(RECORDED DATA)

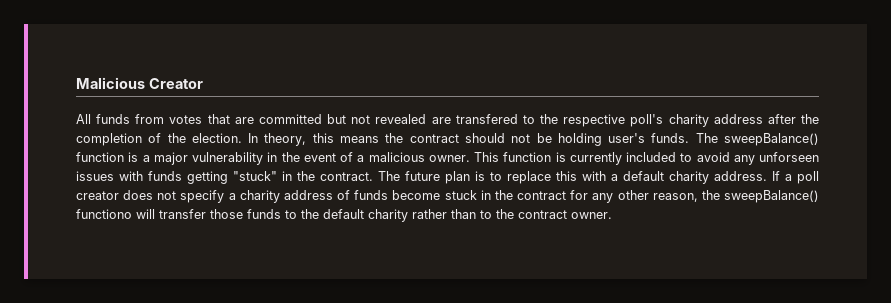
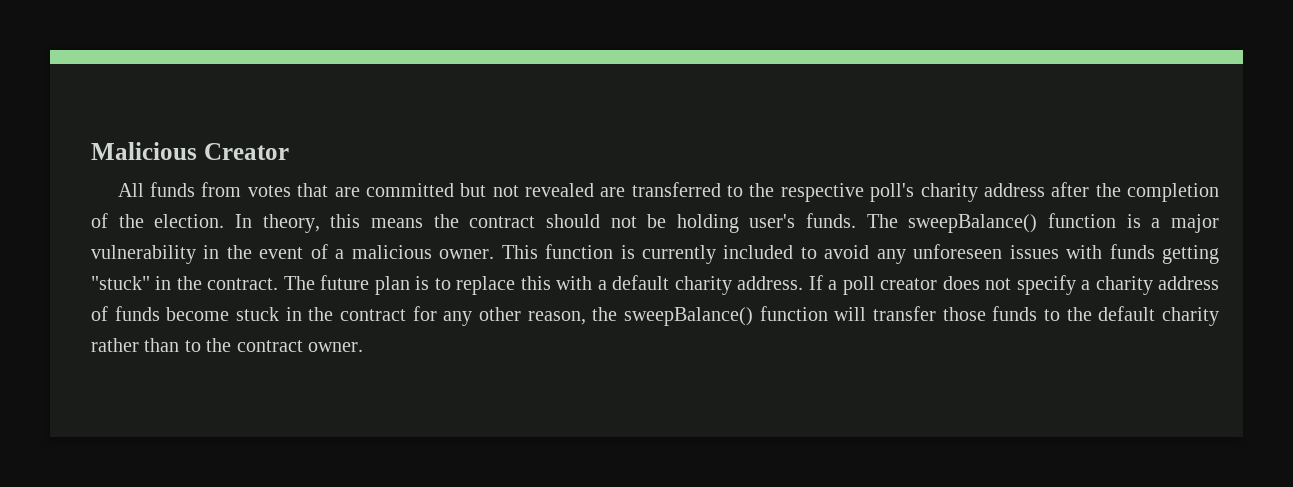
[455,114,518,124] transfered -> [631,182,721,197] transferred
[759,152,819,162] unforseen -> [913,244,1003,259] unforeseen
[76,209,132,219] functiono -> [759,306,828,321] function

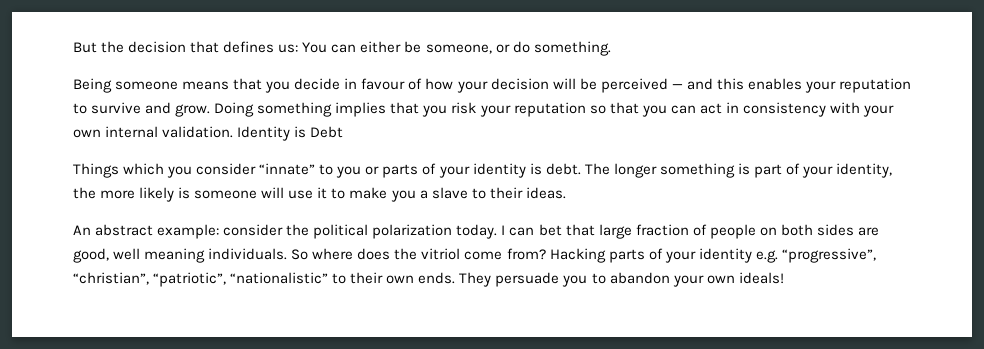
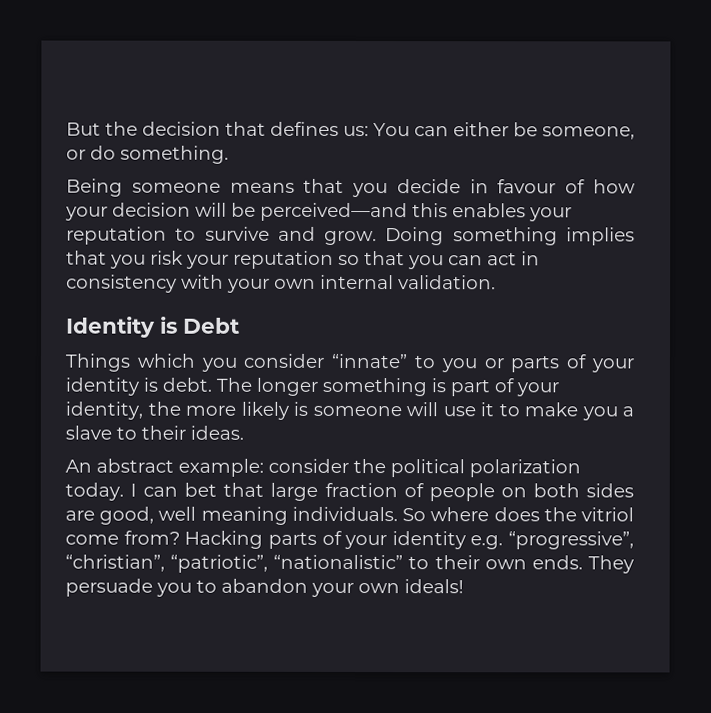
[600,78,713,93] perceived — and -> [260,202,408,222] perceived—and
(234, 132) none -> (496, 282) //

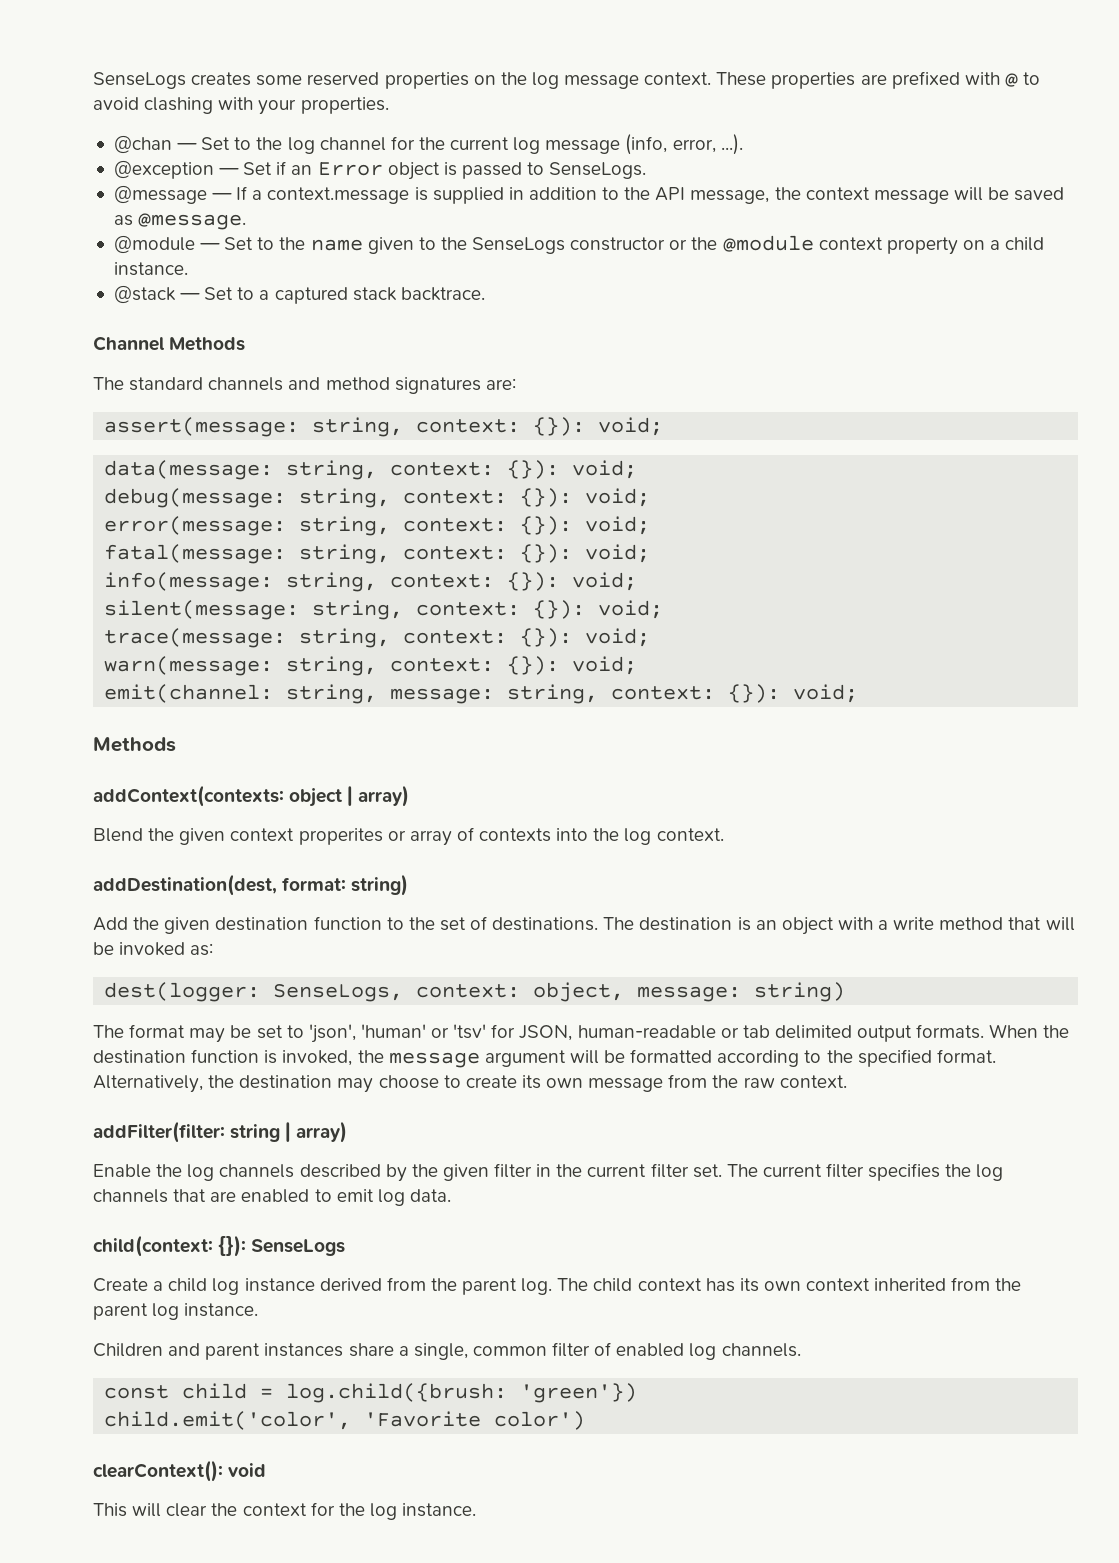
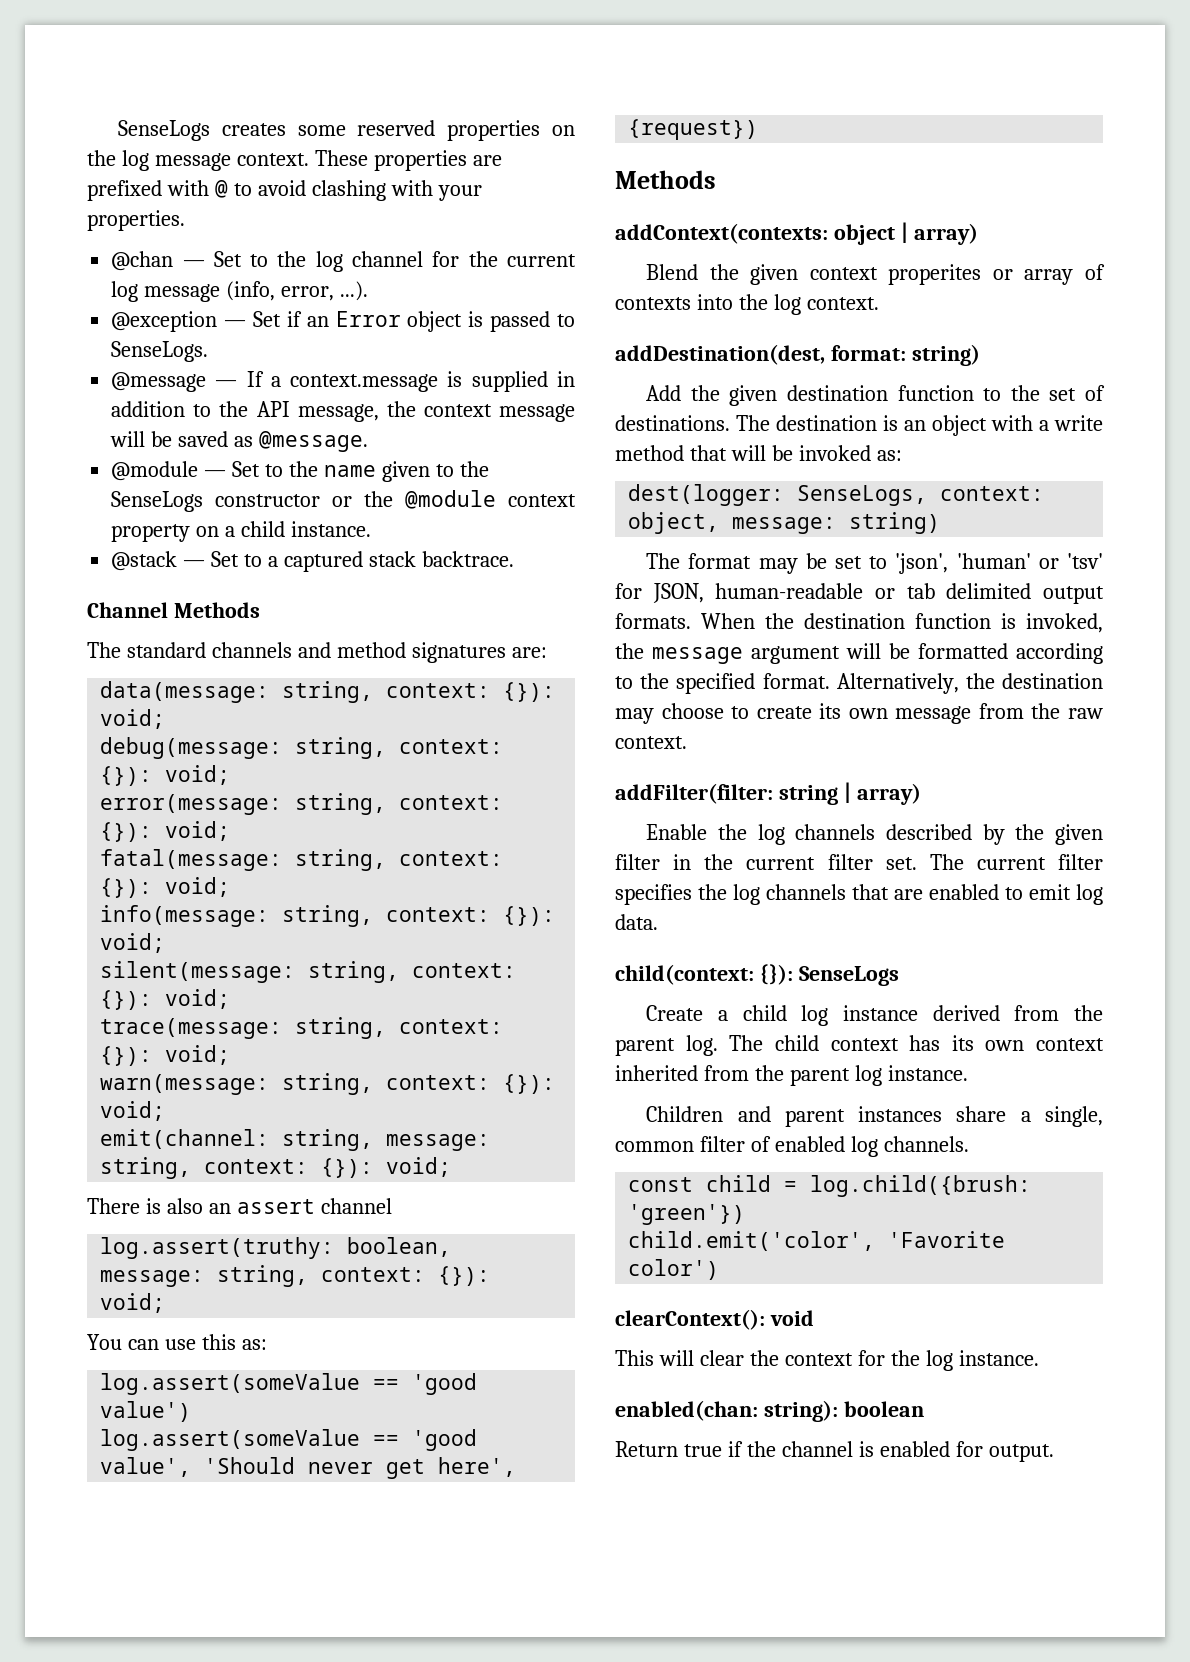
[104,417,664,437] // assert(message: string, context: {}): void; -> (547, 652) none
(859, 693) none -> [87,1198,392,1214] [100,1237,452,1259] [100,1265,491,1287] [100,1293,166,1313] [87,1334,267,1350] [100,1373,478,1395] [100,1401,192,1422] [100,1429,478,1451] [100,1457,517,1479] [628,119,759,140] // There is also an assert channel // log.assert(truthy: boolean, message: string, context: {}): void; // You can use this as: // log.assert(someValue == 'good value') // log.assert(someValue == 'good value', 'Should never get here', {request})
(477, 1510) none -> [615,1400,924,1422] [615,1441,1054,1462] // enabled(chan: string): boolean // Return true if the channel is enabled for output.

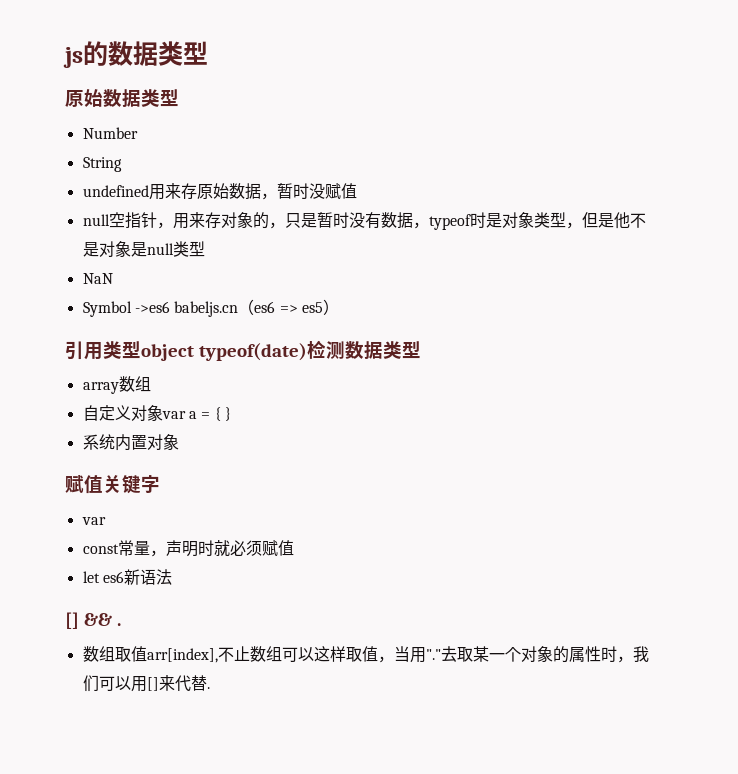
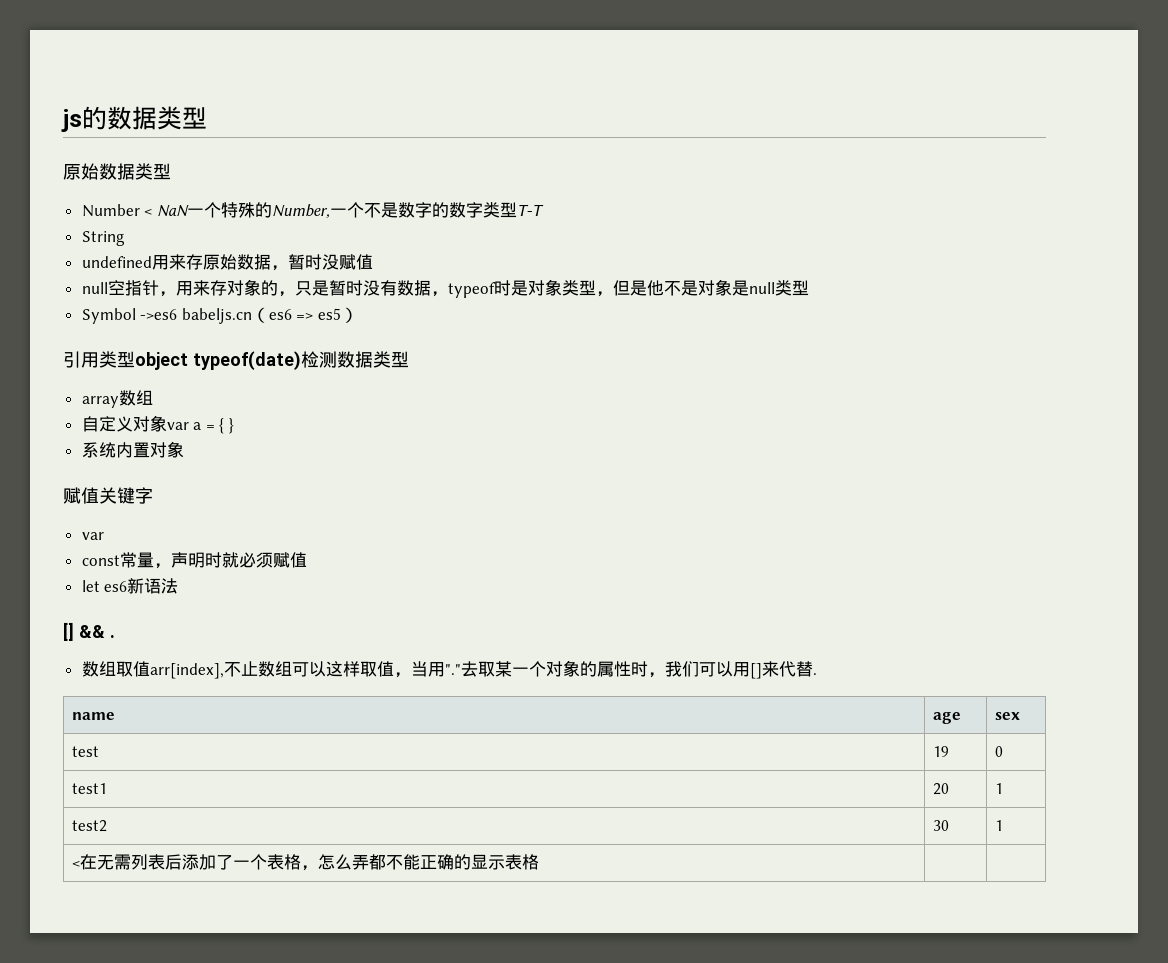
(138, 133) none -> [144,202,544,218] < NaN一个特殊的Number,一个不是数字的数字类型T-T
[82,273,113,284] // NaN -> (809, 288) none
(210, 688) none -> [71,712,115,720] [932,712,961,724] [994,712,1020,720] [71,746,99,757] [932,746,949,757] [994,746,1003,757] [71,783,107,794] [932,783,949,795] [994,783,1003,794] [71,820,107,832] [932,820,949,831] [994,820,1003,831] [71,854,539,871] // name | age | sex // test | 19 | 0 // test1 | 20 | 1 // test2 | 30 | 1 // <在无需列表后添加了一个表格，怎么弄都不能正确的显示表格 | |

(End RECORDED DATA)

How many lines of these entries contain "none"? Answer with the number and nothing else.

7